Ry Crist, a senior editor at CNET, mentioned how he was tempted to download the app but chose to read the privacy policy and terms before doing so. According to him the privacy policy states “We may also share certain information such as cookie data with third-party advertising partners…This information would allow third-party ad networks to, among other things, deliver targeted advertisements that they believe will be of most interest to you.”

Whereas the Terms read, “You grant FaceApp a perpetual, irrevocable, nonexclusive, royalty-free, worldwide, fully-paid, transferable sub-licensable license to use, reproduce, modify, adapt, publish, translate, create derivative works from, distribute, publicly perform and display your User Content and any name, username or likeness provided in connection with your User Content in all media formats and channels now known or later developed, without compensation to you”

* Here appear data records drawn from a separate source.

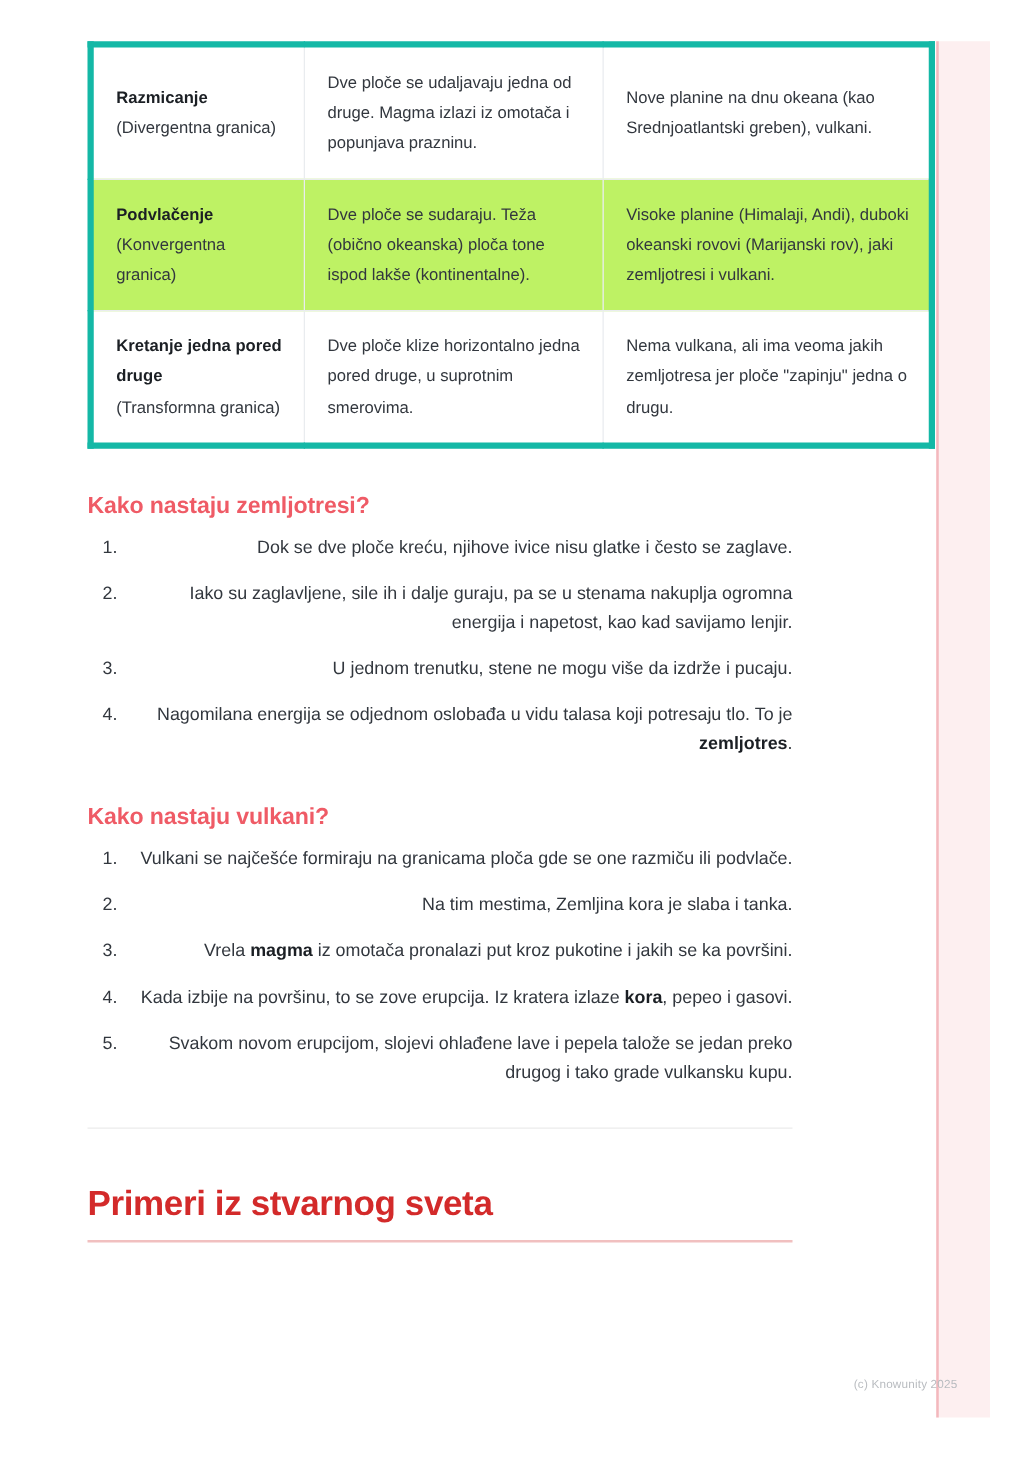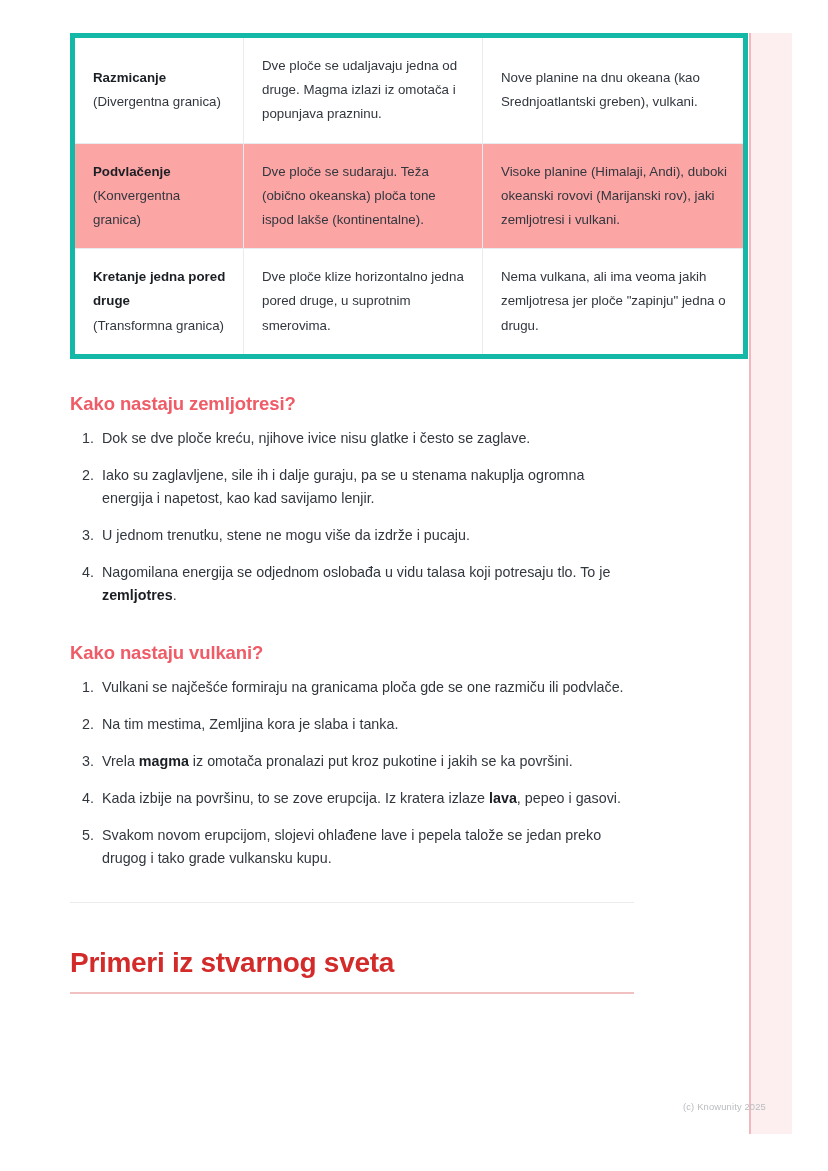"Podvlačenje" .compare-table tr.zebra td { background: #fca5a5 -> #bef264 }
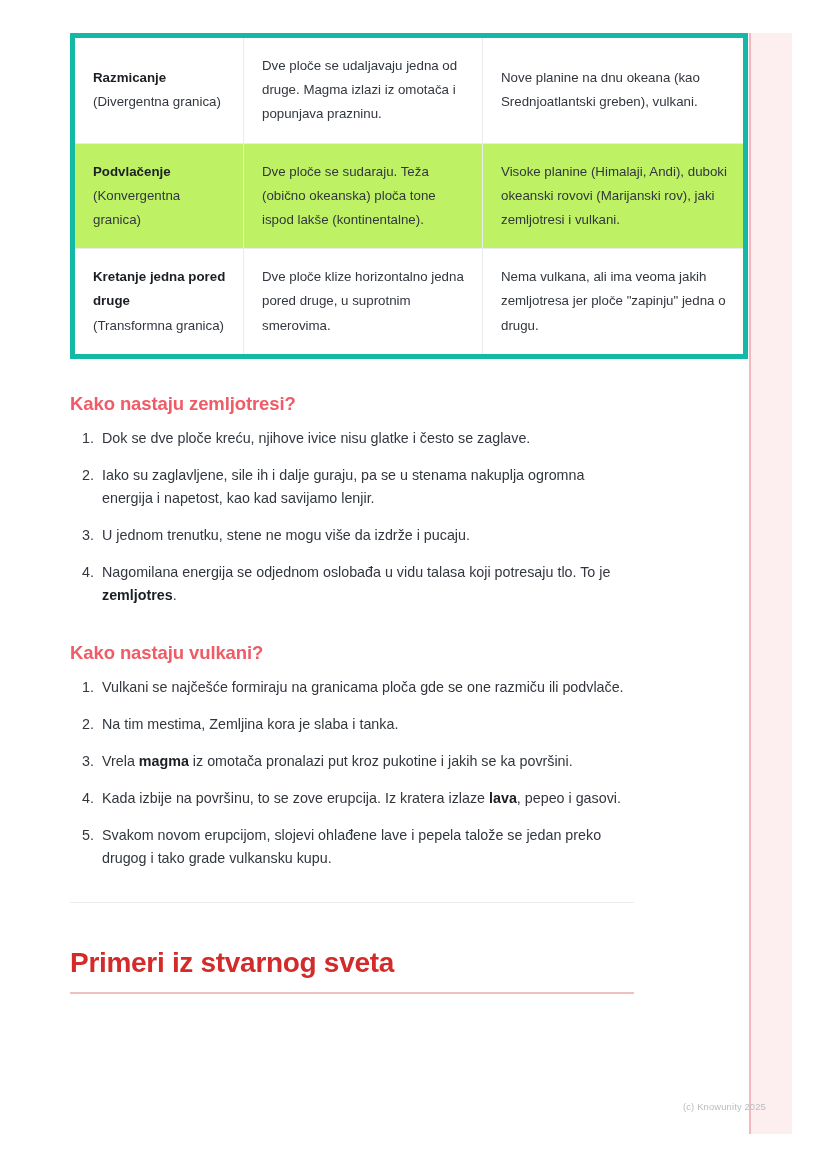"Dok se dve ploče kreću," ol.steps li { text-align: none -> right }
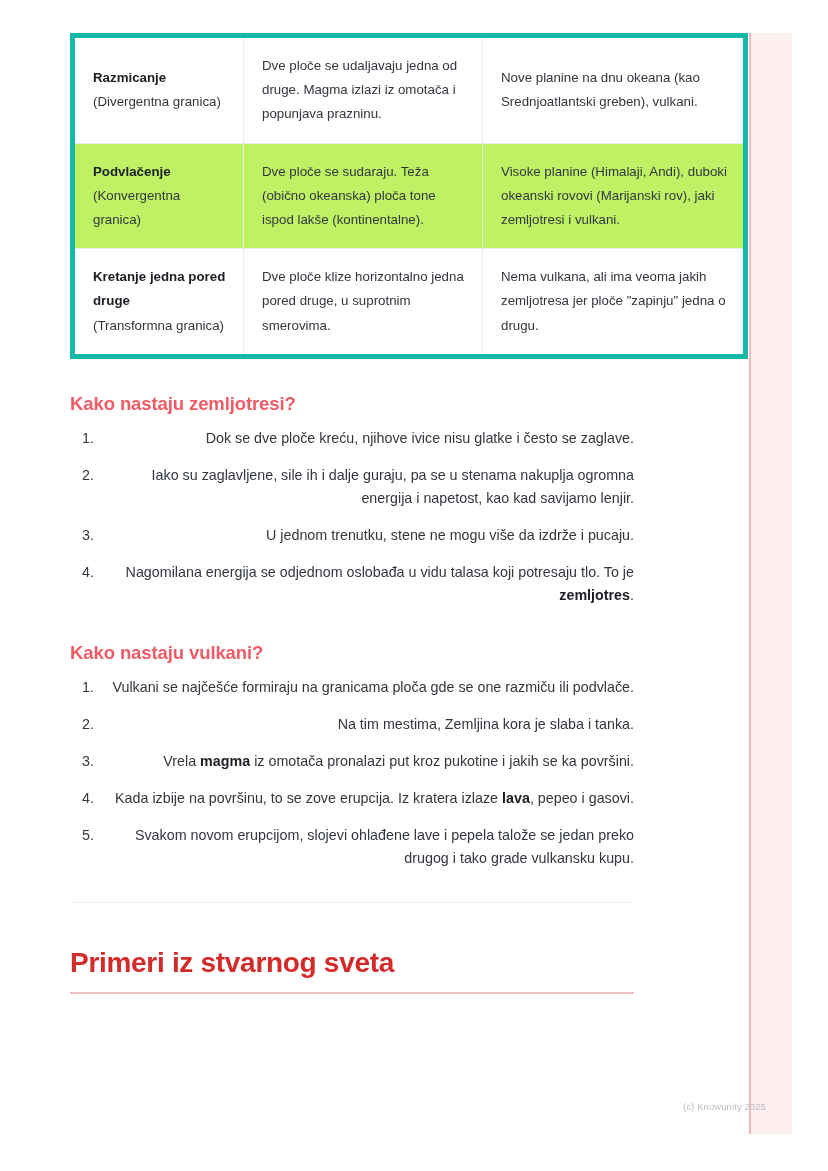"lava" b { text: lava -> kora }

The controversy has gone as viral as the app itself, that too at global level. Forbes, Washington Post, New York Post, India Today, ABC News, Euro News, CBS News, Business Today are few among the many that have been covering this story in detail.

image: FaceApp/ Getty

With all these concerns being raised, the manufacturers have denied any privacy breach or selling of data to any third parties, claiming that the data is not stored in Russian databases and the images are deleted from the server in a matter of 48 hours. To ease concerns, Wireless Labs issued a statement to TechCrunch.

Previously, the technology behind Deepfakes application raised a lot of privacy threat concerns.  It used technology similar to that being used for FaceApp.

Where do we go from here? Well, we shall all see. The fact of the matter is that the rising ability of these evolving technologies to manipulate images puts our faith in the visual media in jeopardy.